Extract every line of the material that holds the string "Wooden".

#### [Task input]
_ _ _
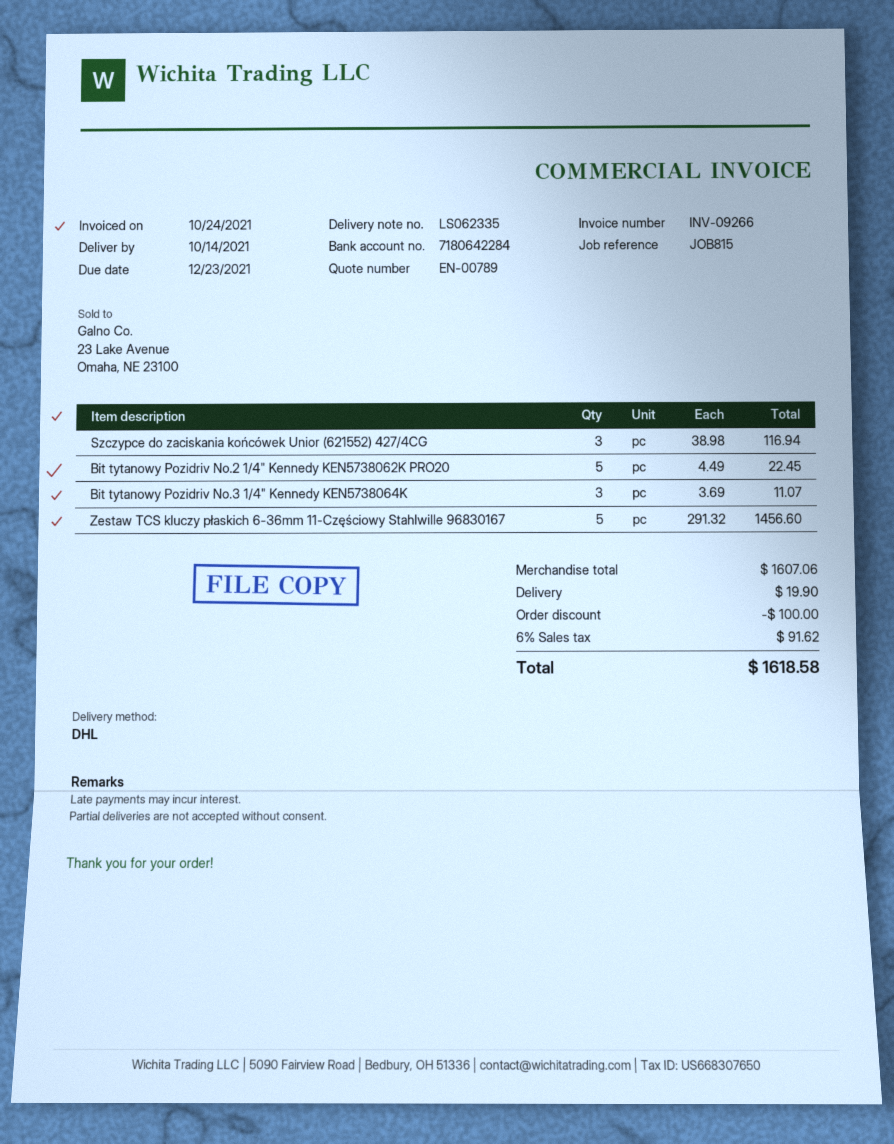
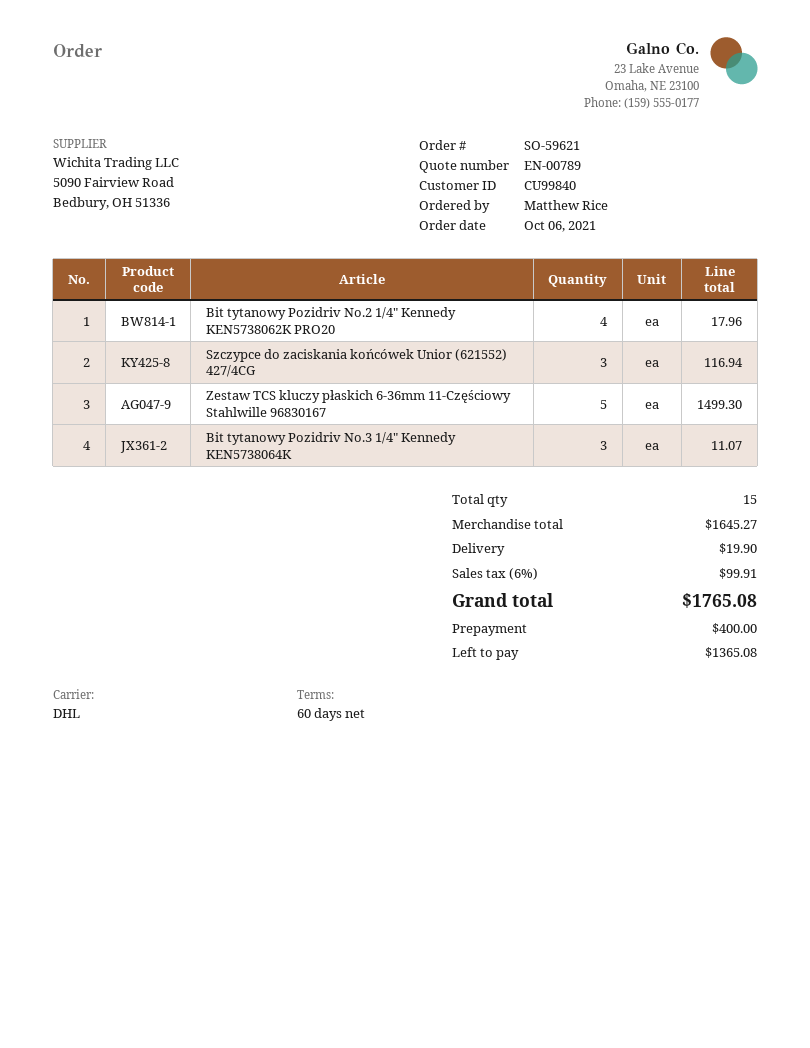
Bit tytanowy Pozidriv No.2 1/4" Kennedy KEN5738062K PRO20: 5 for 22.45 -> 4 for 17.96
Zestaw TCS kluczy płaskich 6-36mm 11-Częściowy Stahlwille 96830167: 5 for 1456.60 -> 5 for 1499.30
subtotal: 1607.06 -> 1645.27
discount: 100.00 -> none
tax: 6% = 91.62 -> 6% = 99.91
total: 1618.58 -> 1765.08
_ _ _
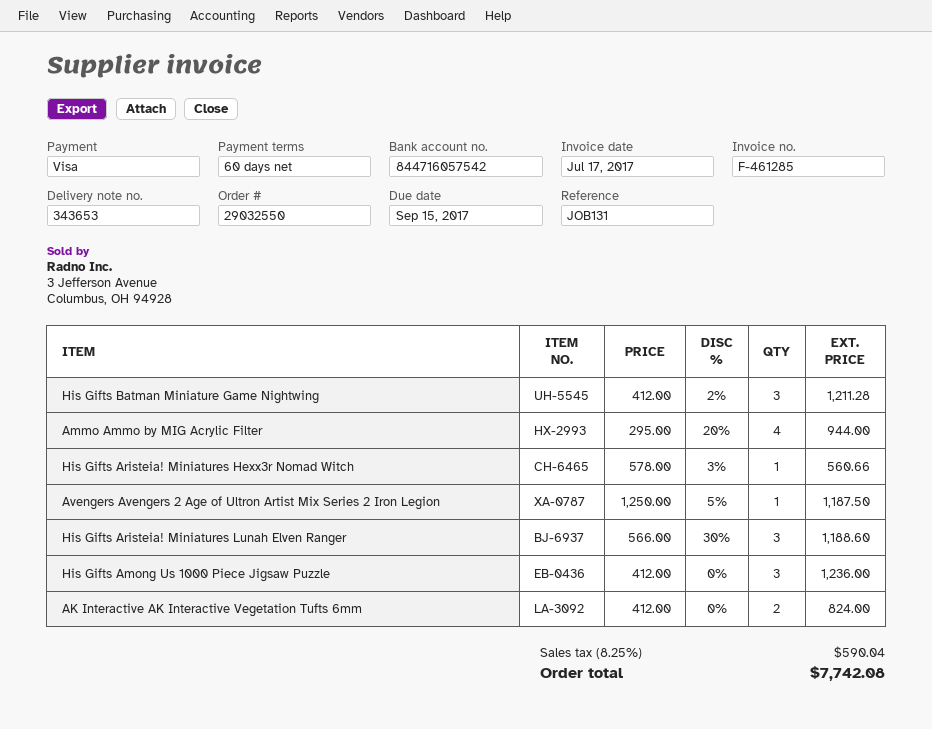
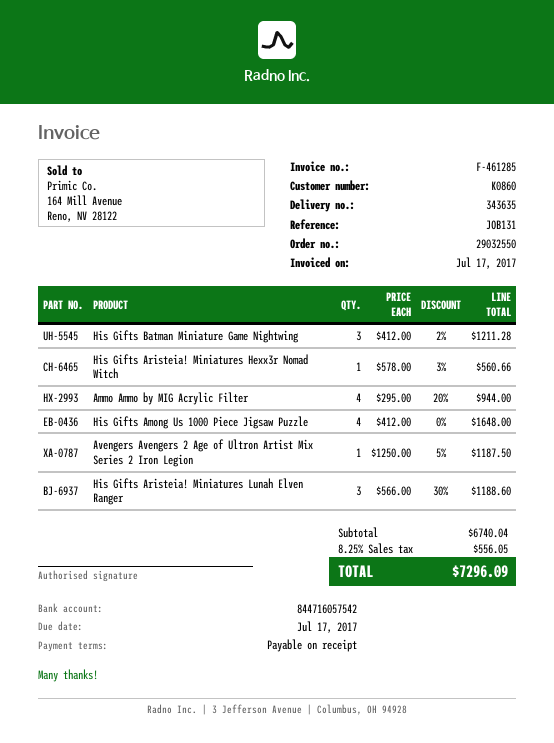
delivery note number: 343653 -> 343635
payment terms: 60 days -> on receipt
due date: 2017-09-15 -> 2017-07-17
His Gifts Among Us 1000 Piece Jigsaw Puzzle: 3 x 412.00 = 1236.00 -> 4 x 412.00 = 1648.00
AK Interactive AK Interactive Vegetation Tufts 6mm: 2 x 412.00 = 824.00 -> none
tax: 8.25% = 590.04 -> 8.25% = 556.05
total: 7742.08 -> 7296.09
_ _ _
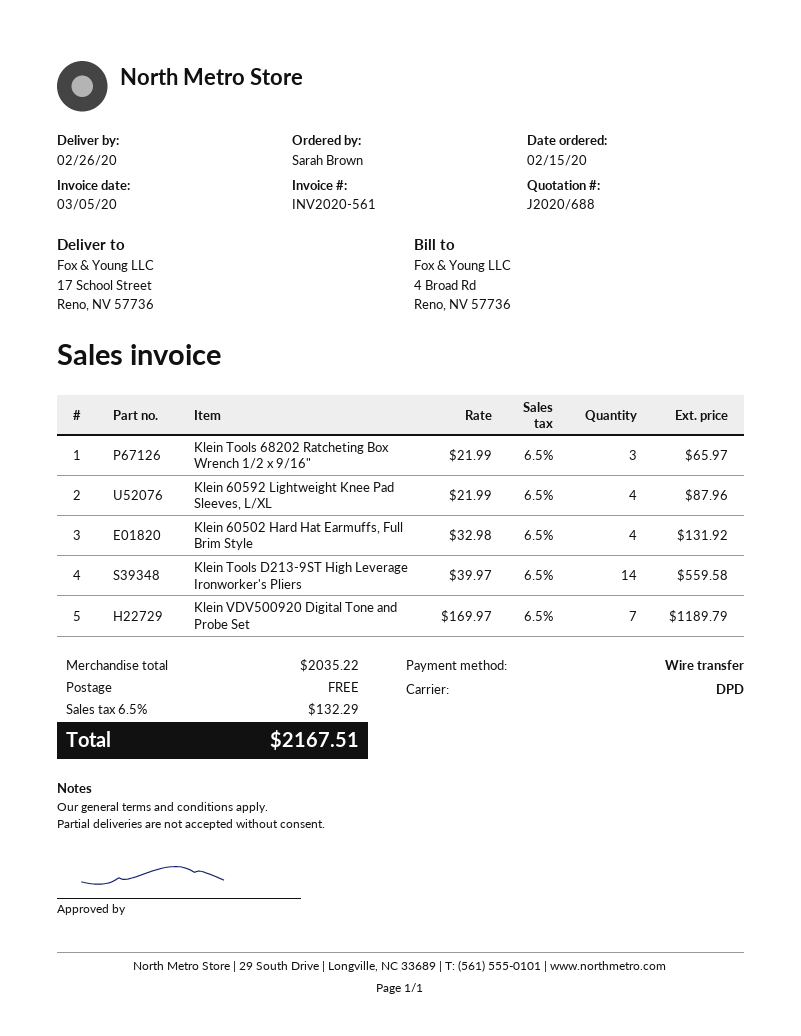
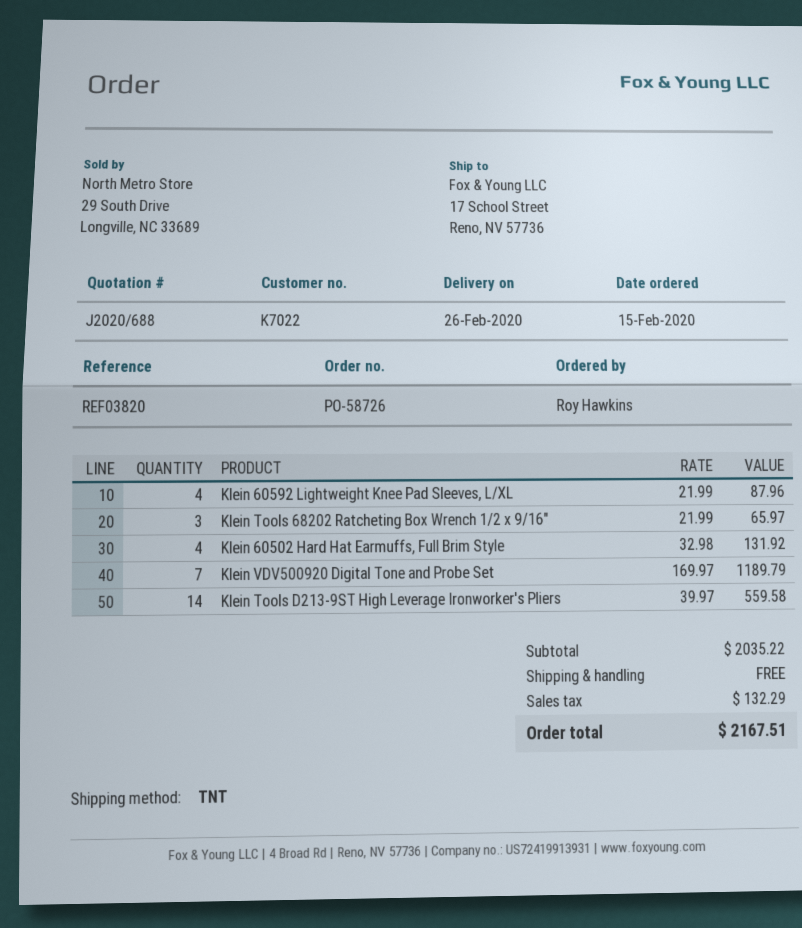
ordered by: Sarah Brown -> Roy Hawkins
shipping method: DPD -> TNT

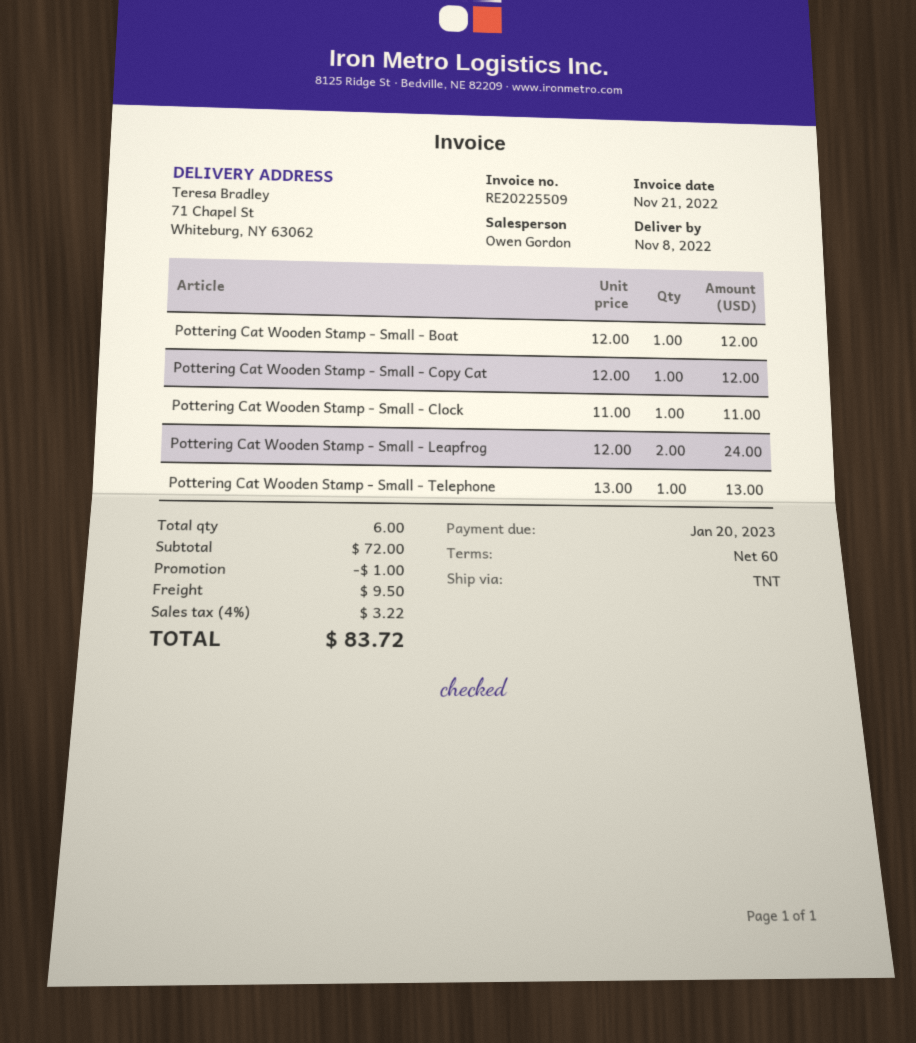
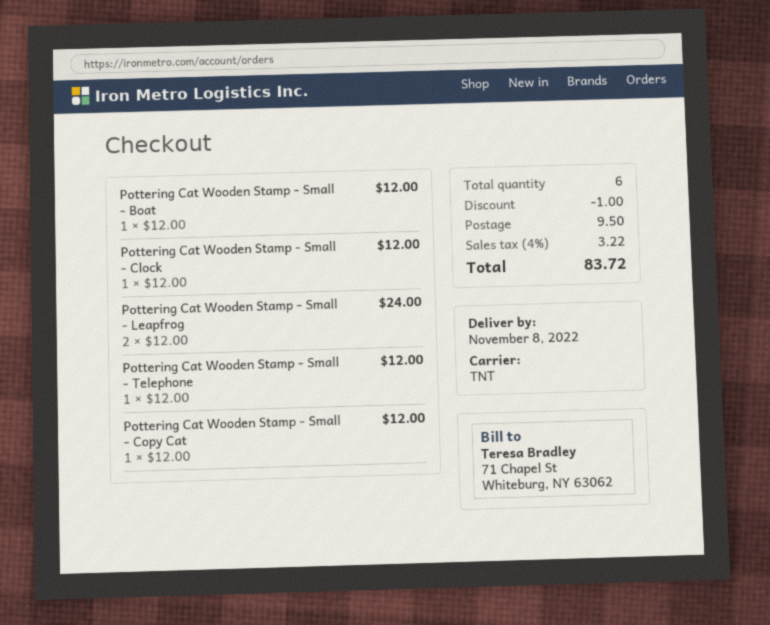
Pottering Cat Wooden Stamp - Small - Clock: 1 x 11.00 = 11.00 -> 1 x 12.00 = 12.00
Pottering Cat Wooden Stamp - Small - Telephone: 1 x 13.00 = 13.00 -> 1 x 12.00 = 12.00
_ _ _
#### [Answer for the task]
Pottering Cat Wooden Stamp - Small - Clock: 1 x 11.00 = 11.00 -> 1 x 12.00 = 12.00
Pottering Cat Wooden Stamp - Small - Telephone: 1 x 13.00 = 13.00 -> 1 x 12.00 = 12.00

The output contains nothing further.